▸ **To do**
Omitting the pictures, output all of the records precisely as written.

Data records
----------
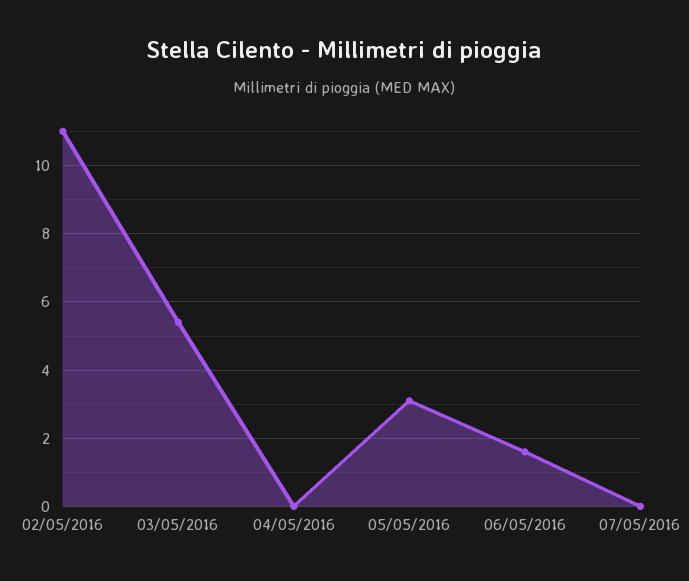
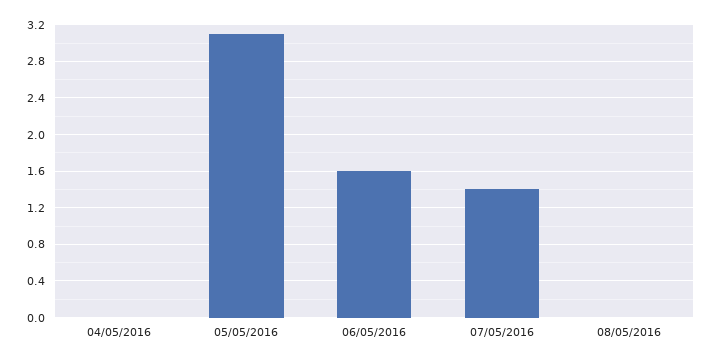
02/05/2016: 11 -> none
03/05/2016: 5.5 -> none
07/05/2016: 0 -> 1.4
08/05/2016: none -> 0

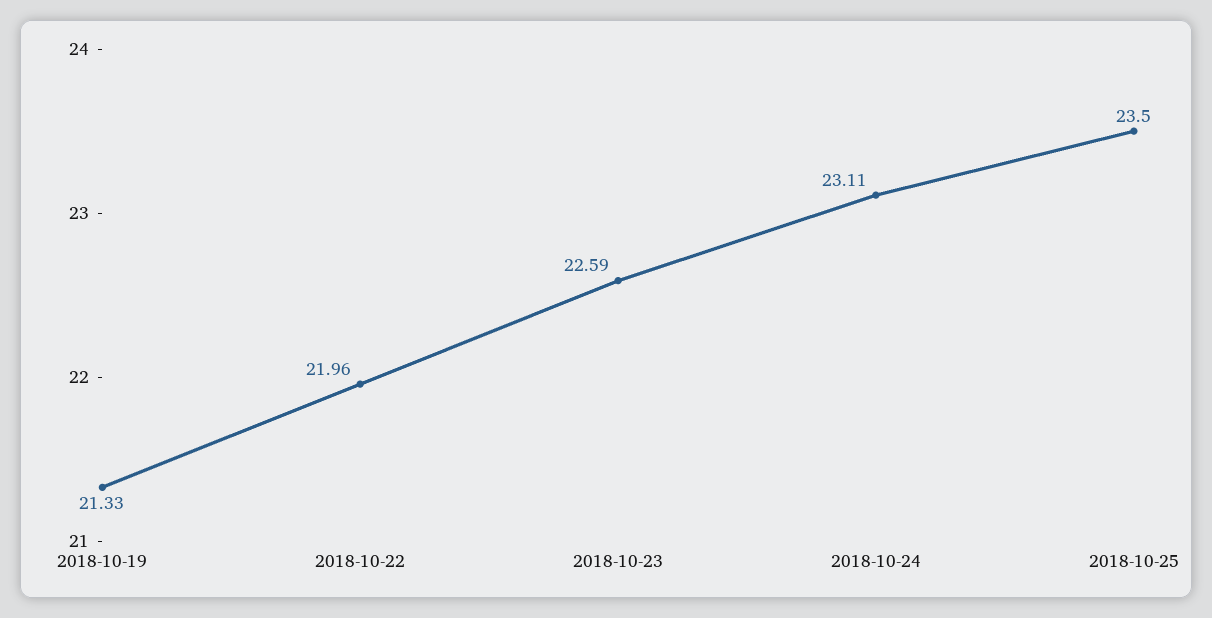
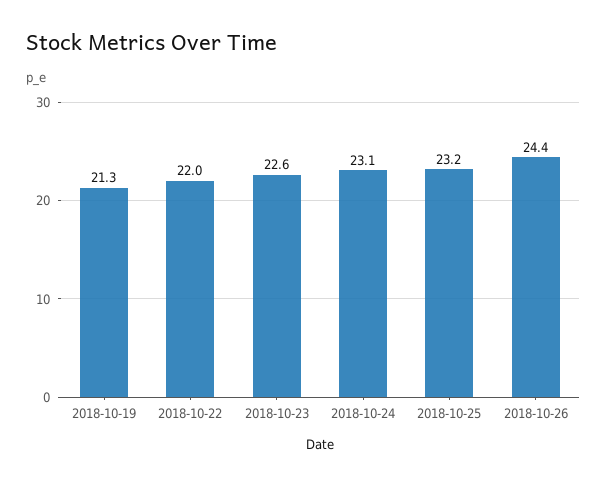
2018-10-25: 23.5 -> 23.2
2018-10-26: none -> 24.4

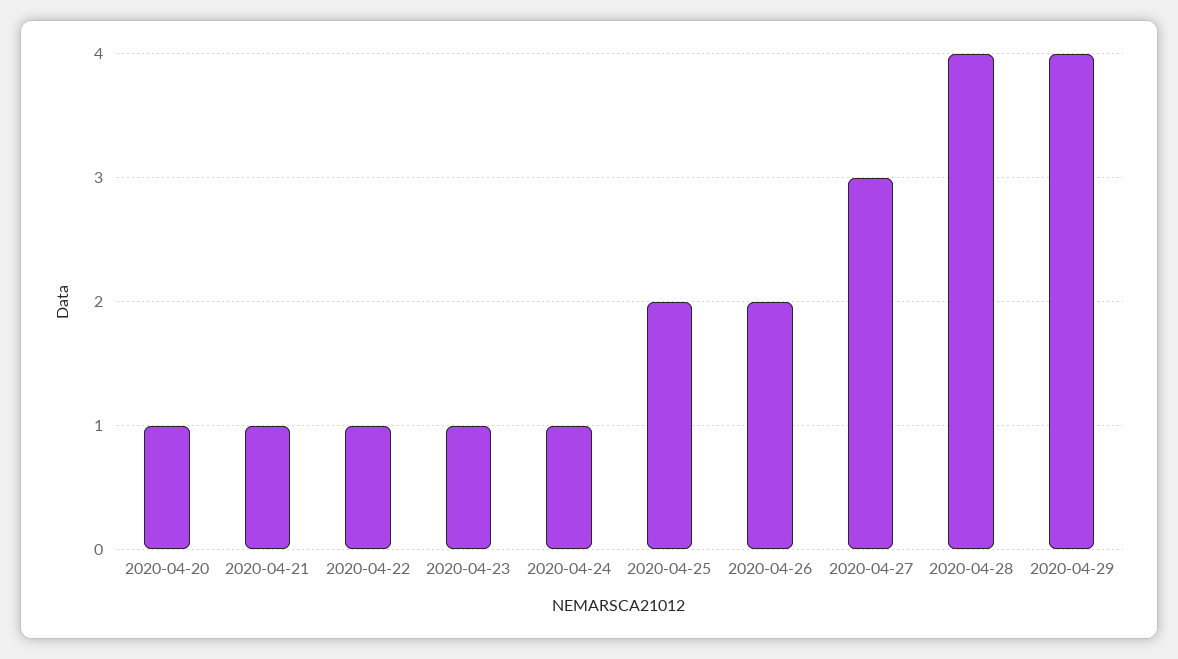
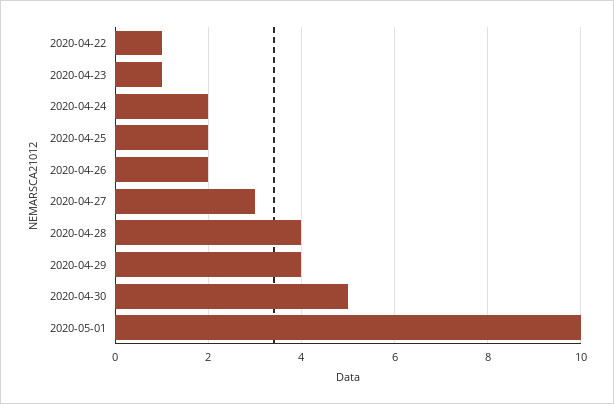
2020-04-20: 1 -> none
2020-04-21: 1 -> none
2020-04-24: 1 -> 2
2020-04-30: none -> 5
2020-05-01: none -> 10

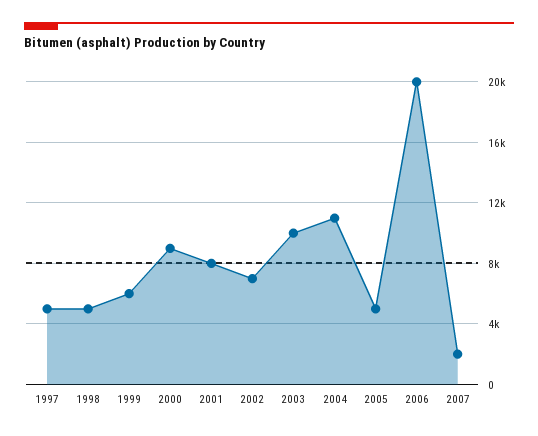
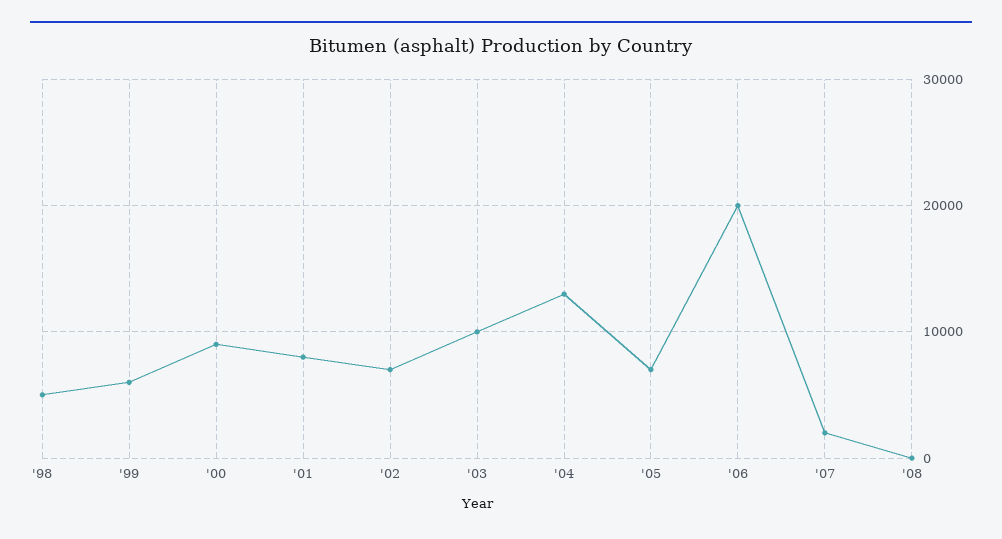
1997: 5000 -> none
2004: 11000 -> 13000
2005: 5000 -> 7000
'08: none -> 0

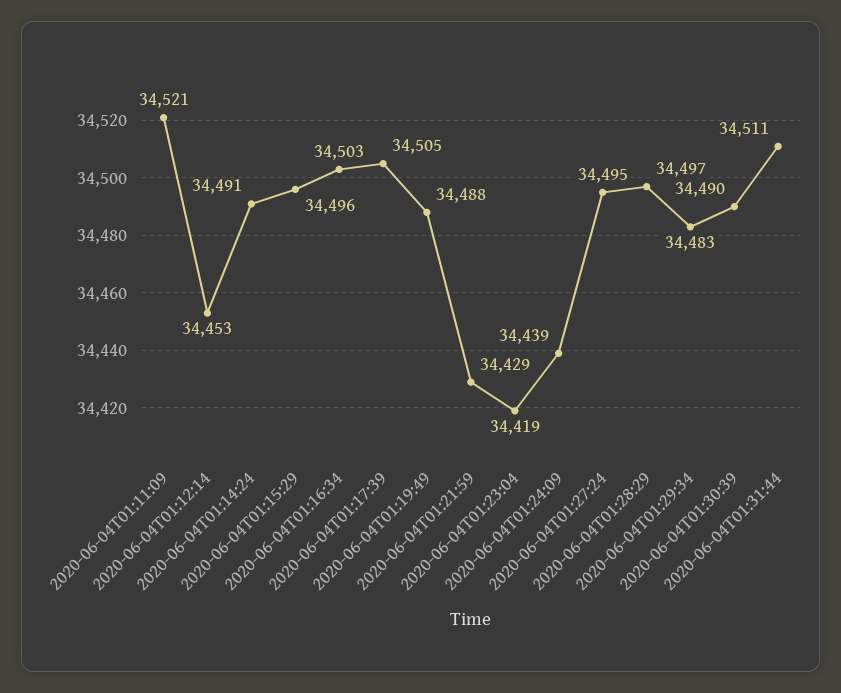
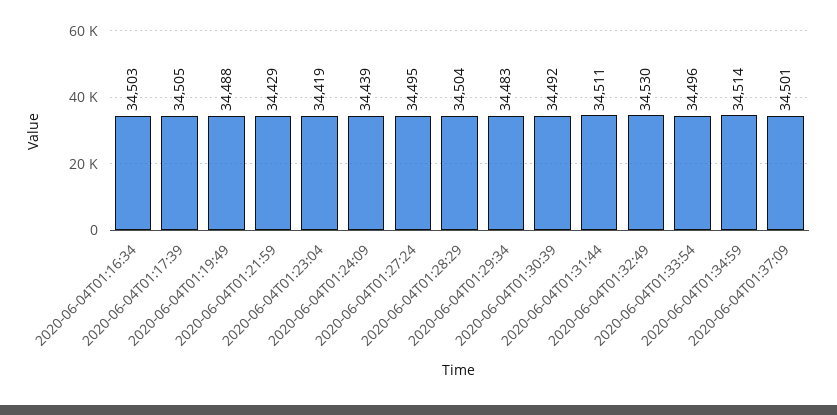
2020-06-04T01:11:09: 34521 -> none
2020-06-04T01:12:14: 34453 -> none
2020-06-04T01:14:24: 34491 -> none
2020-06-04T01:15:29: 34496 -> none
2020-06-04T01:28:29: 34497 -> 34504
2020-06-04T01:30:39: 34490 -> 34492
2020-06-04T01:32:49: none -> 34530
2020-06-04T01:33:54: none -> 34496
2020-06-04T01:34:59: none -> 34514
2020-06-04T01:37:09: none -> 34501

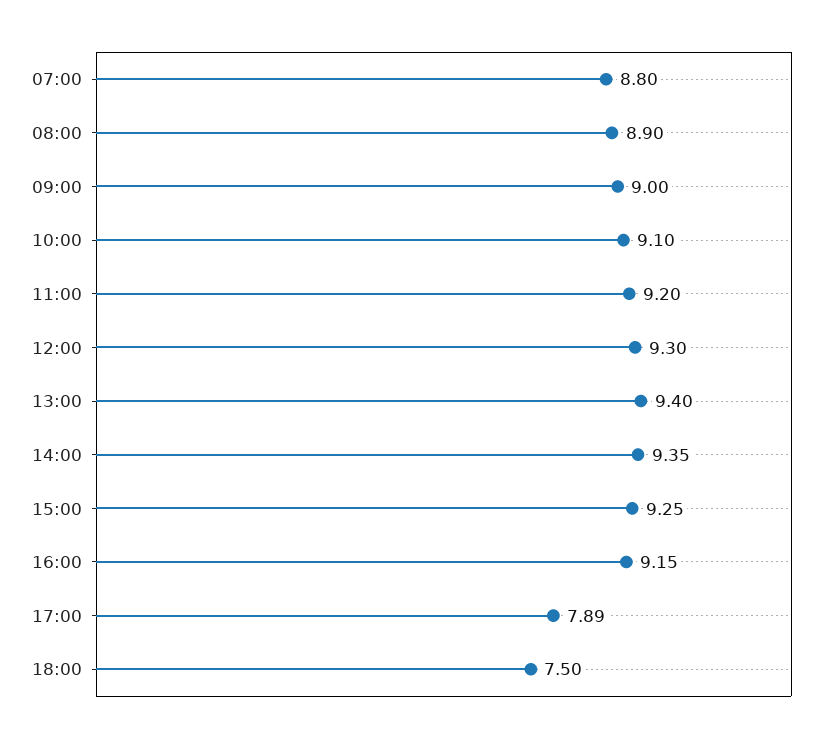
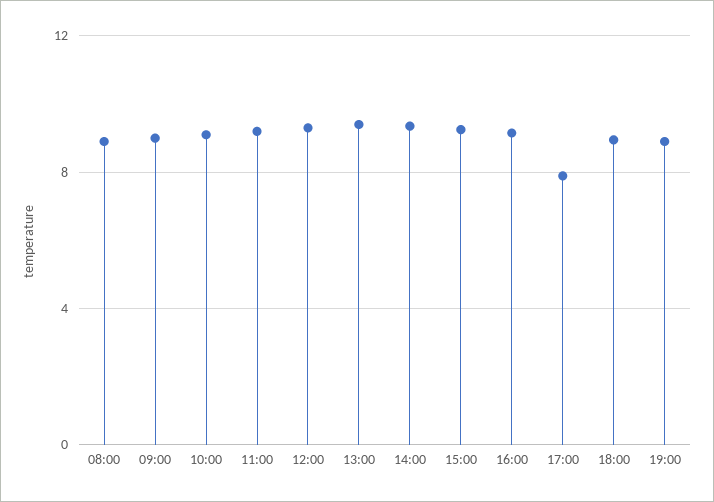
07:00: 8.8 -> none
18:00: 7.5 -> 9
19:00: none -> 9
----------
▸ **Response to the exercise**
02/05/2016: 11 -> none
03/05/2016: 5.5 -> none
07/05/2016: 0 -> 1.4
08/05/2016: none -> 0

2018-10-25: 23.5 -> 23.2
2018-10-26: none -> 24.4

2020-04-20: 1 -> none
2020-04-21: 1 -> none
2020-04-24: 1 -> 2
2020-04-30: none -> 5
2020-05-01: none -> 10

1997: 5000 -> none
2004: 11000 -> 13000
2005: 5000 -> 7000
'08: none -> 0

2020-06-04T01:11:09: 34521 -> none
2020-06-04T01:12:14: 34453 -> none
2020-06-04T01:14:24: 34491 -> none
2020-06-04T01:15:29: 34496 -> none
2020-06-04T01:28:29: 34497 -> 34504
2020-06-04T01:30:39: 34490 -> 34492
2020-06-04T01:32:49: none -> 34530
2020-06-04T01:33:54: none -> 34496
2020-06-04T01:34:59: none -> 34514
2020-06-04T01:37:09: none -> 34501

07:00: 8.8 -> none
18:00: 7.5 -> 9
19:00: none -> 9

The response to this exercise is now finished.